§ RECORDS FOR PROCESSING

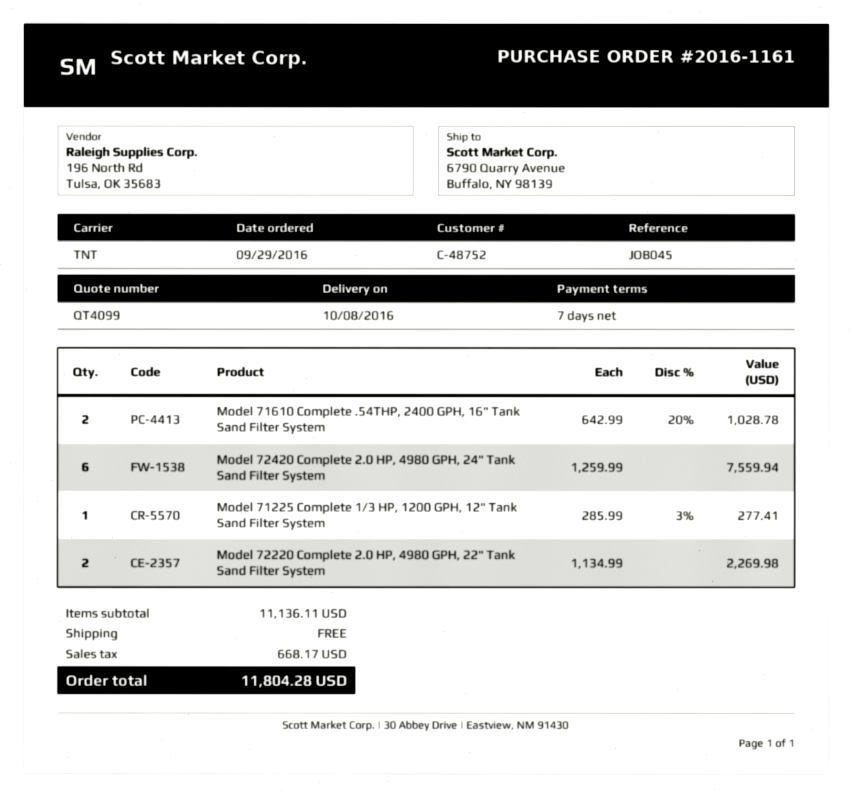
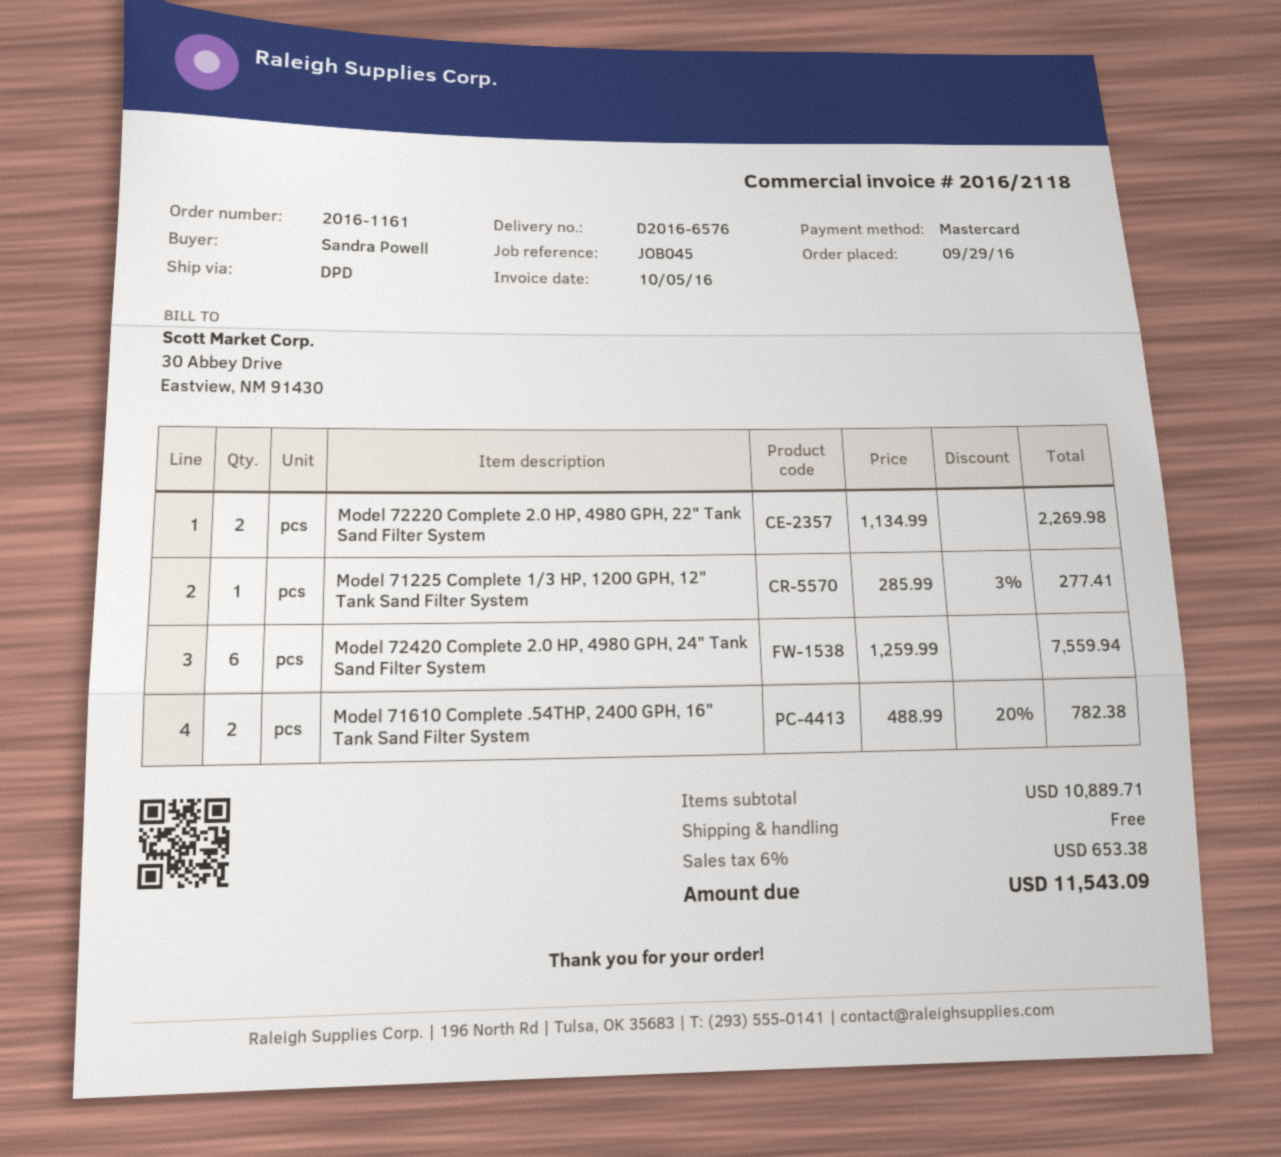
shipping method: TNT -> DPD
Model 71610 Complete .54THP, 2400 GPH, 16" Tank Sand Filter System: 2 x 642.99 - 20% = 1028.78 -> 2 x 488.99 - 20% = 782.38
subtotal: 11136.11 -> 10889.71
tax: 668.17 -> 653.38
total: 11804.28 -> 11543.09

§ WORK REQUIRED
For this exercise, retype the data above exactly and skip every image.

§ RESPONSE TO THE TASK
shipping method: TNT -> DPD
Model 71610 Complete .54THP, 2400 GPH, 16" Tank Sand Filter System: 2 x 642.99 - 20% = 1028.78 -> 2 x 488.99 - 20% = 782.38
subtotal: 11136.11 -> 10889.71
tax: 668.17 -> 653.38
total: 11804.28 -> 11543.09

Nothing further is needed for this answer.